Afortunadamente viajar ha dejado de ser privilegio de unos pocos para convertirse en pasatiempo de una gran mayoría. Sin embargo, el viaje ha perdido gran parte del encanto que tenía en épocas pasadas, como durante el Grand tour o los viajes románticos del siglo XIX. Pero más allá de eso, viajar se ha confundido con hacer turismo, y son dos cosas diferentes.

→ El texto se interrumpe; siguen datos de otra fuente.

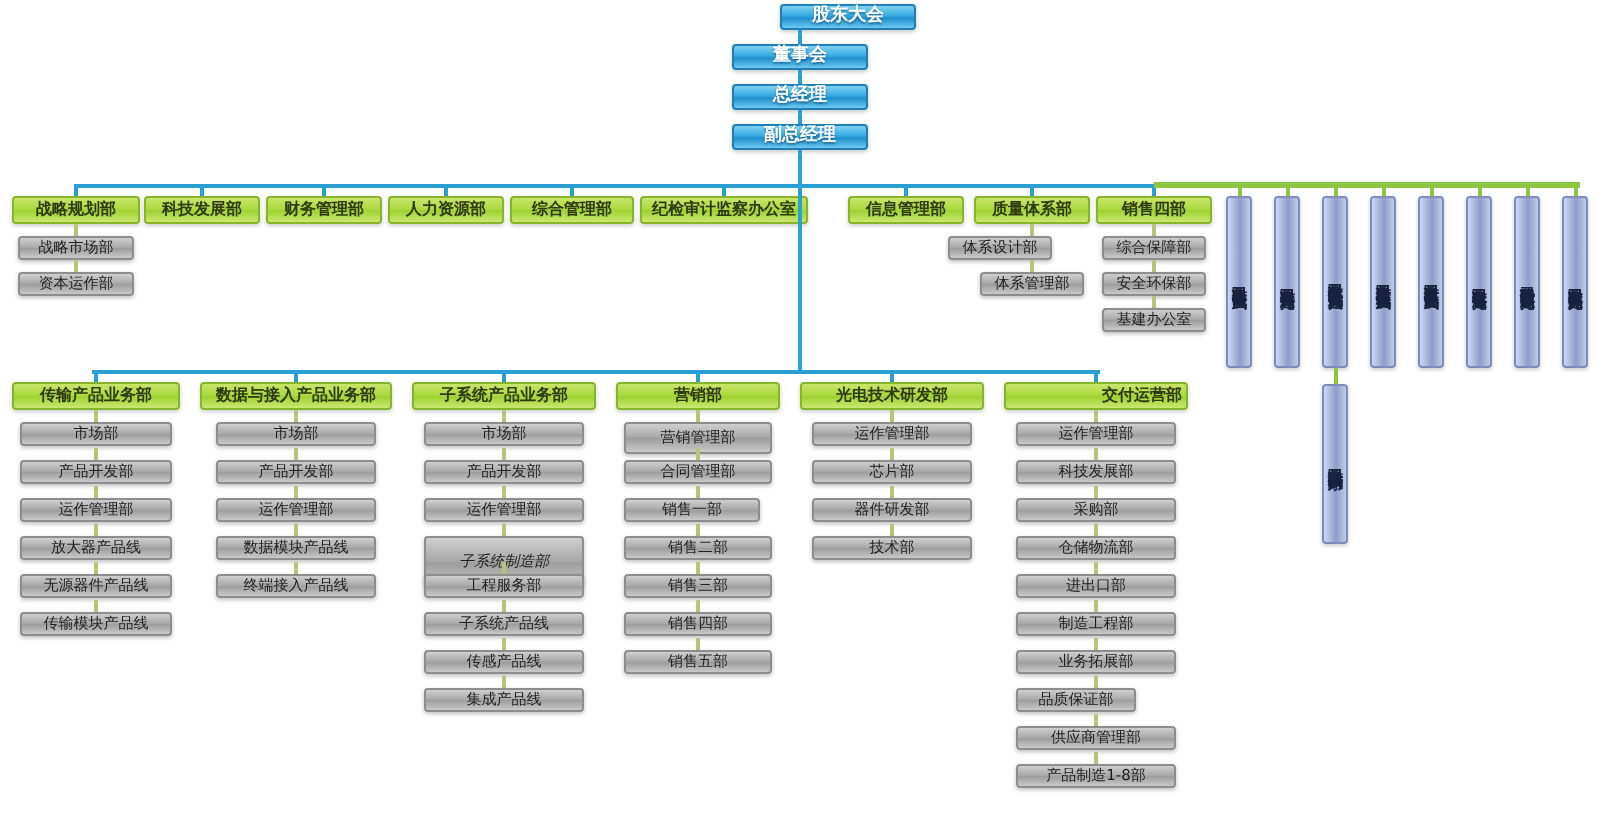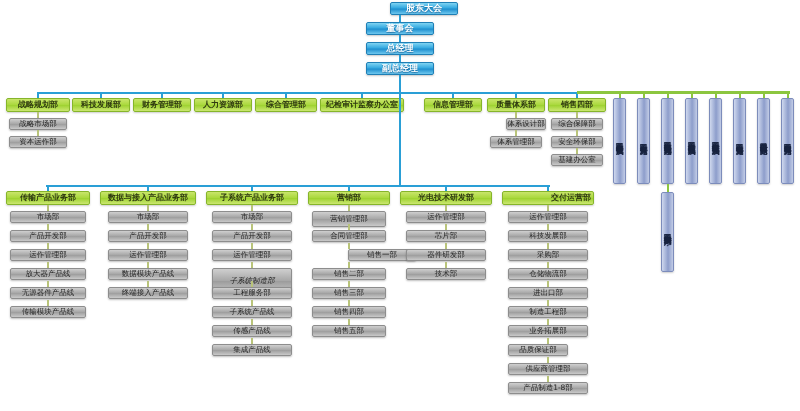"体系设计部" div.box { left: 506px -> 474px; width: 40px -> 52px }
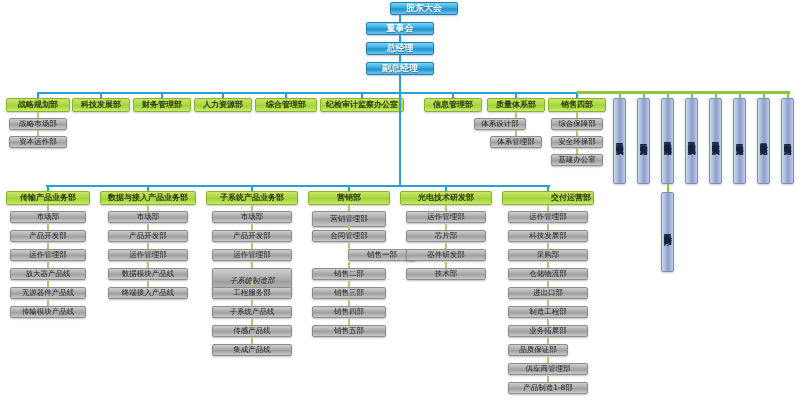"销售一部" div.box { margin-left: 36px -> none }
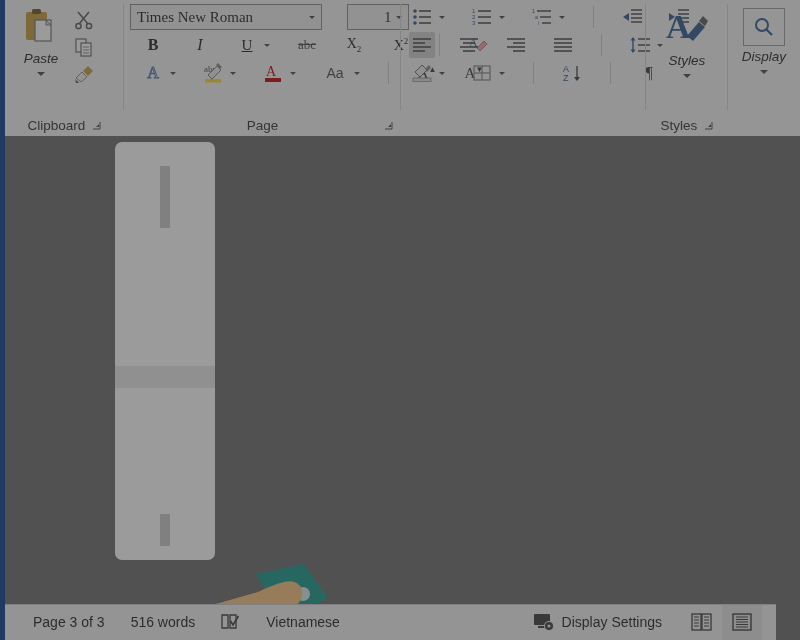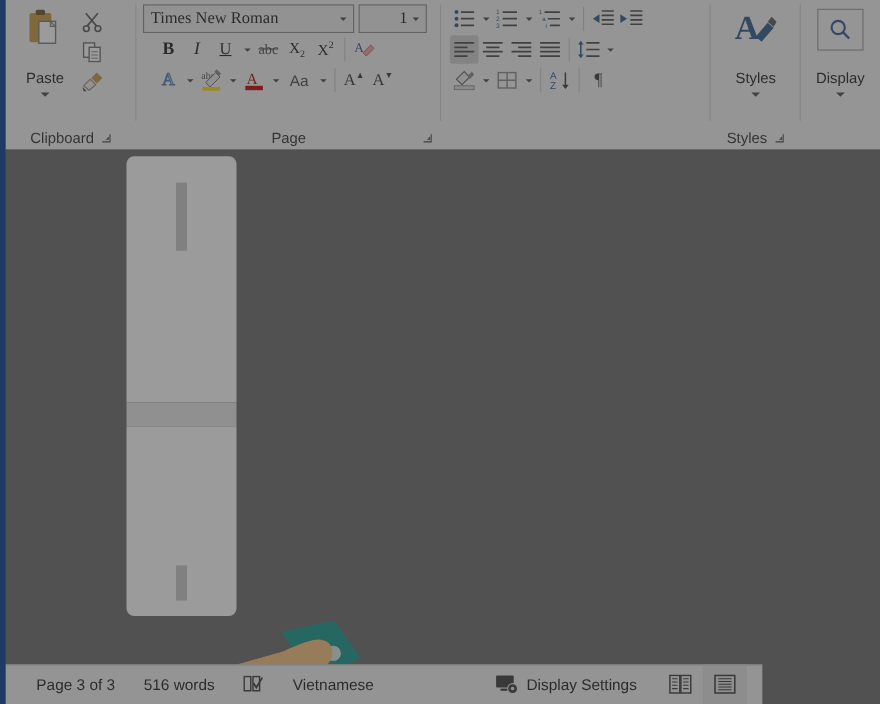"Times New Roman" .frow { gap: none -> 21px }
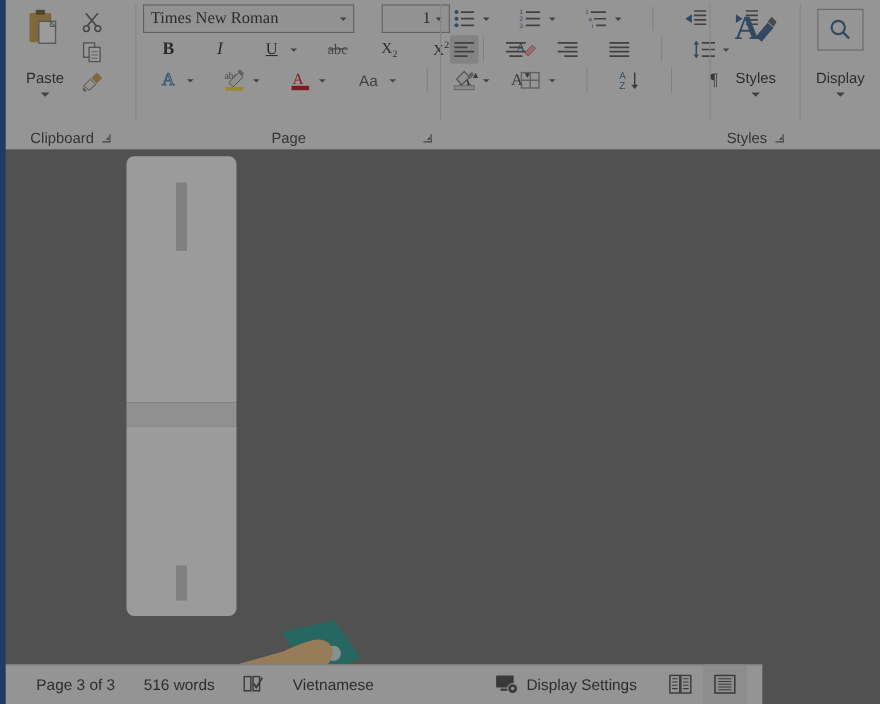"Paste" .big-btn .cap { font-style: none -> italic; margin-top: 17px -> 3px }
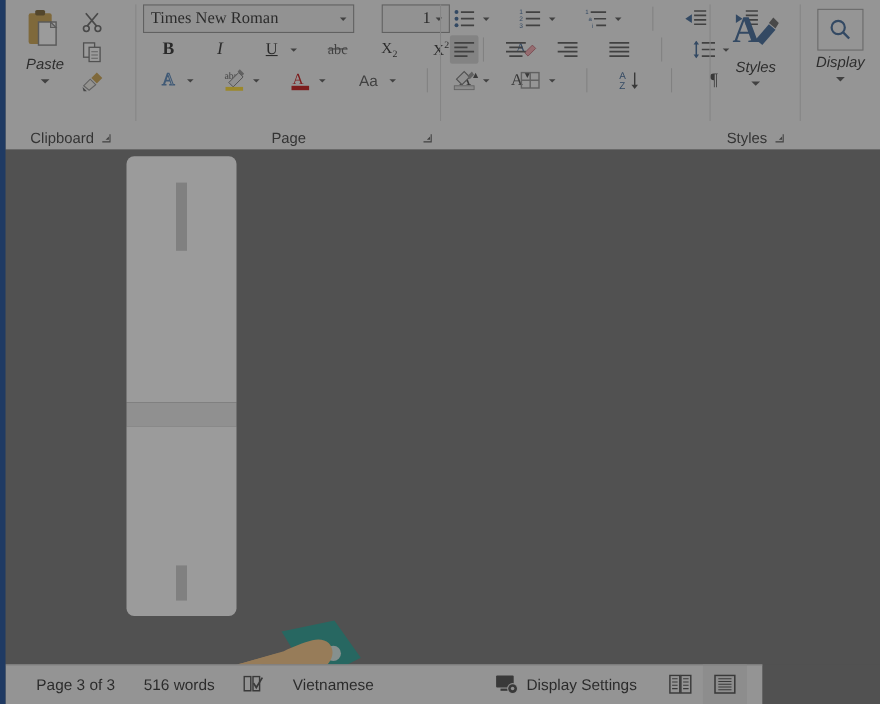"Page 3 of 3" .status { width: 688px -> 771px }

Cuando viajar era un arte, así reza el título del libro del italiano Attilio Brilli para referirse a los apasionantes viajes del siglo XVIII. Un arte que se ha ido perdiendo en el siglo XXI, cuando el narcisismo, o selfismo, se ha globalizado, y los turistas se creen el centro del mundo tapando las obras de arte que aparecen como telones de fondo; por ello, es necesario reivindicar la naturaleza misma del viaje y del viajero. Un viajero es un auténtico cosmopolita, que ansia la diferencia, la diversidad, y que explora nuevos horizontes. El cosmopolita quiere saber. Por el contrario, el turista o provinciano global quiere acumular, moviéndose siempre en zonas de confort, sin arriesgarse, sin perderse.
E aquí uno de los elementos distintivos que enlazan al viajero moderno con aquellos intrépidos aventureros del Grand tour o del Romanticismo, la capacidad de perderse, de abrir nuevas rutas, de ampliar horizontes. El turismo de masas que ha convertido a algunas ciudades en auténticos parques de atracción ha hecho del viajero clásico una especie casi en extinción. A diferencia del turista, el cosmopolita sale ya viajado de casa, con lecturas sobre los lugares que va a visitar, y siempre dejando espacio a la improvisación. Una palabra desconocida para el turista, guiado por GPS, instagramers, o noticias sueltas de la más diversa naturaleza que ha leído por Internet y que luego guiarán a su palo selfi como si de una brujula se tratara. El cosmopolita pasea, estimula su capacidad de sorpresa, contempla pausadamente cada rincón; el turista vuela, pues hay que verlo todo y grabarlo todo, para luego no recordar nada ¡Qué extraña paradoja! viajar para grabar en la memoria de un móvil y no en la retina.
Nadie como el agudo observador Georges Perec para definir el viaje del cosmopolita, aquel que lleva a “descubrir lo que no se había visto, lo que no se esperaba, lo que no se imaginaba. (…) No es ni lo grandioso, ni lo impresionante”. Un lujo en los tiempos que corren donde los viajes se plantean casi como jornadas laborales, donde no se abre nunca la puerta a lo desconocido. Y es que la planificación excesiva rompe la magia de la aventura; viajar es perderse, y eso es ganar.
Por ello reivindico el perderse al viajar, el errar, el vagabundear; salir del Gran Canal, de los Campos Eliseos, de la Quinta Avenida, de Piccadilly Circus, del Coliseo, para contemplar la verdadera esencia de cada lugar. Desviarse de una calle principal, ir en sentido contrario al gentío, buscar las sombras, todo ello nos deparará experiencias positivas y, a buen seguro, gratas sorpresas que nunca olvidaremos. Encontrar rincones con encanto, establecimientos con sabor, arquitecturas fascinantes, gentes variopintas, o restaurantes auténticos, nos llevarán irremediablemente a perdernos por el llamado camino de las flores, aquel que decía Diderot nos llevará a los placeres mundanos. Piérdanse.